Caller after caller gave their observations on the incident in question and the state of the game in general. The first caller of the day, a gent named John in Waterloo, Ontario, recounted how a junior hockey game degenerated due to the hostile nature of the parents and fans in attendance. A caller named Tom, asked why the NHLPA had not made any comments about the situation, wondering why they had not made efforts to protect their membership, by offering suggestions and support for cracking down on other violent incidents. Stephen Brunt of the Globe and Mail, who was a guest in the first half hour offered up the suggestion that there isn’t much in the way of leadership these days, either in the league office or with the player’s themselves.

Through the two hour programs a few themes seemed to come up over and over again. Violence is no more prevalent today than 20 or 30 years ago, according to Richard in Ottawa. Ed in Ontario claimed the NHL should have punished both coaches for the incident, suggesting that Tony Granato should have known that this kind of situation could have developed. The Medias approach to the incident came under fire from Don in PEI, who offered the opinion that a lot of the media in Vancouver had been building up the rematch for a week or so, bringing things to a boil so to speak.

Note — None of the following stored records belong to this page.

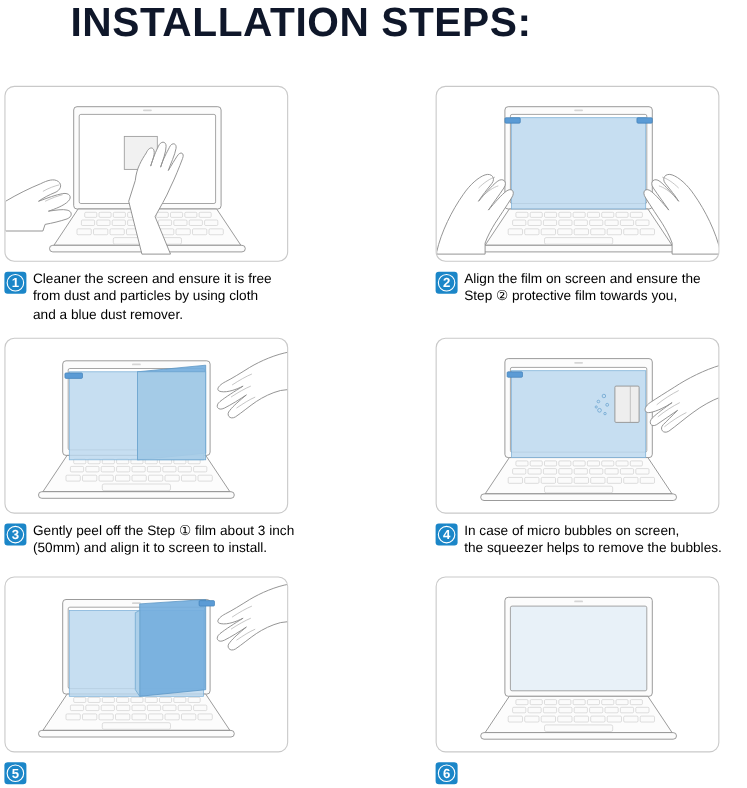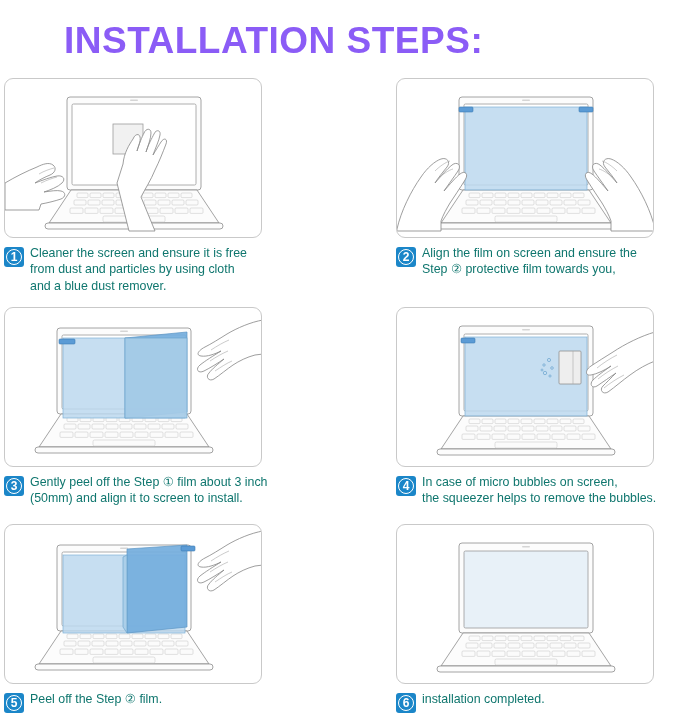--- a/index.html
+++ b/index.html
@@ -11,25 +11,25 @@
   }
   #page {
     position: relative;
     width: 679px; height: 716px;
     background: #ffffff;
   }
 
   
   .title {
     position: absolute;
-    left: 64px; top: 20px;
+    left: 64px; top: 0;
     font-size: 37px;
     font-weight: bold;
     letter-spacing: 0.5px;
-    color: #8b5cf6;
+    color: #0f172a;
     white-space: nowrap;
     font-family: "Liberation Sans", sans-serif;
   }
 
   
   .grid {
     position: absolute;
     left: 0; top: 78px;
     width: 679px; height: 638px;
   }
@@ -78,21 +78,21 @@
     justify-content: center;
     color: #ffffff;
     font-size: 12px;
     font-weight: bold;
     line-height: 1;
     font-family: "Liberation Sans", sans-serif;
   }
   .caption-text {
     font-size: 12.4px;
     line-height: 16.4px;
-    color: #0f766e;
+    color: #000000;
     white-space: pre-line;
     font-family: "Liberation Sans", sans-serif;
   }
   .cell.wide .caption-text { width: 270px; }
 
   
   .art { position: absolute; left: 0; top: 0; width: 258px; height: 160px; }
   .art svg { display: block; width: 258px; height: 160px; }
   .ln-t { fill: none; stroke: #a8a8a8; stroke-width: 0.6; }
   .key  { fill: #fbfbfb; stroke: #bdbdbd; stroke-width: 0.45; }
@@ -452,21 +452,20 @@
             <path class="ln-t" d="M206 36 C212 32 219 28 224 26"></path>
             <path class="ln-t" d="M205 47 C211 43 218 39 223 37"></path>
             <path class="ln-t" d="M210 57 C216 53 222 49 227 47"></path>
           </svg>
         </div>
       </div>
       <div class="caption">
         <div class="badge">
           <div class="ring">5</div>
         </div>
-        <div class="caption-text">Peel off the Step ② film.</div>
       </div>
     </div>
 
     <div class="cell col-r row-3">
       <div class="panel">
         <div class="art">
           <svg viewBox="0 0 258 160">
             <rect class="body-f" x="62" y="18" width="134" height="90" rx="3"></rect>
             <rect class="scr-pale" x="67" y="26" width="124" height="77" rx="1.5"></rect>
             <rect class="cam" x="125" y="21" width="8" height="1.6" rx="0.8"></rect>
@@ -503,18 +502,17 @@
               <rect x="185" y="126" width="13" height="5.4" rx="1"></rect>
             </g>
             <rect class="key" x="98" y="134" width="62" height="6" rx="1.5"></rect>
           </svg>
         </div>
       </div>
       <div class="caption">
         <div class="badge">
           <div class="ring">6</div>
         </div>
-        <div class="caption-text">installation completed.</div>
       </div>
     </div>
 
   </div>
 </div>
 
 </body></html>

The instigator rule came in under attack as well, callers identifying it as a root cause of the increased attacks on star and journeyman player alike. Don Cherry and Dave Hunter, who both appeared as guests, echoed that suggestion, claiming that if the players knew they were answerable for their tactics at the hands of an enforcer then things might be different today. Cherry blaming the left wingers (political ones, not positional players) who force the instigator rule on the league, which in his opinion has declared Open season on the stars. Hunter, who appeared close to the end, said much of the same, saying that the players were living by the code of take care of your team mate. Both men said that the suspension was what they expected and should be the end of the situation, with no police involvement. Both however said that they believed the courts would become involved in the case.

One caller from London laid the blame at the feet of the minor hockey system, saying that it has a win at all costs attitude, forsaking skill development for the brute force approach to success. Murphy brought in Ed Willis of the Vancouver Province at one point, who recounted the atmosphere at GM Place that night, describing it as a surreal and bizarre type of game. Leading to an ugly third period and the events well documented by now. Pointing out that just prior to the incident, the Canucks had a line on the ice consisting of Brad May, Todd Bertuzzi and Sean Pronger, to try and engage Steve Moore in a fight. Moore had declined an invitation from Pronger, not more than thirty seconds before Bertuzzi made his fateful move. Willis described how the arena’s mood changed quickly as the trainers, doctors and paramedics scrambled onto the ice to attend to Moore, the pool of blood forming around his head as they worked. By the time they had him loaded onto the stretcher, a sick feeling had descended on the rink.

The callers continued to express their opinions of the possibility of legal action, the far too often use of sticks above the waist in hockey and what we perceive is acceptable action on the ice. They decried the lack of power of the referees, urging them to be given more control over the games. Some wondered why hockey was singled out for violence, when football and basketball both also have violent incidents with injuries part of the mix.

Most interesting were comments from two young hockey players of twleve and thirteen years of age, both of whom accepted that Bertuzzi had done wrong and needed to be punished for the situation. Both suggested that the use of sticks was something that needed to be addressed.

The two hours went by rather fast, an interesting dialogue in the state of the game today and a collective therapy session for fans still trying to come to grips with the events of last Monday. If you can find the time a listen to the Cross Country archives will give you a replay of the program. An interesting snapshot of how the country is thinking about the last week and how the game has been affected.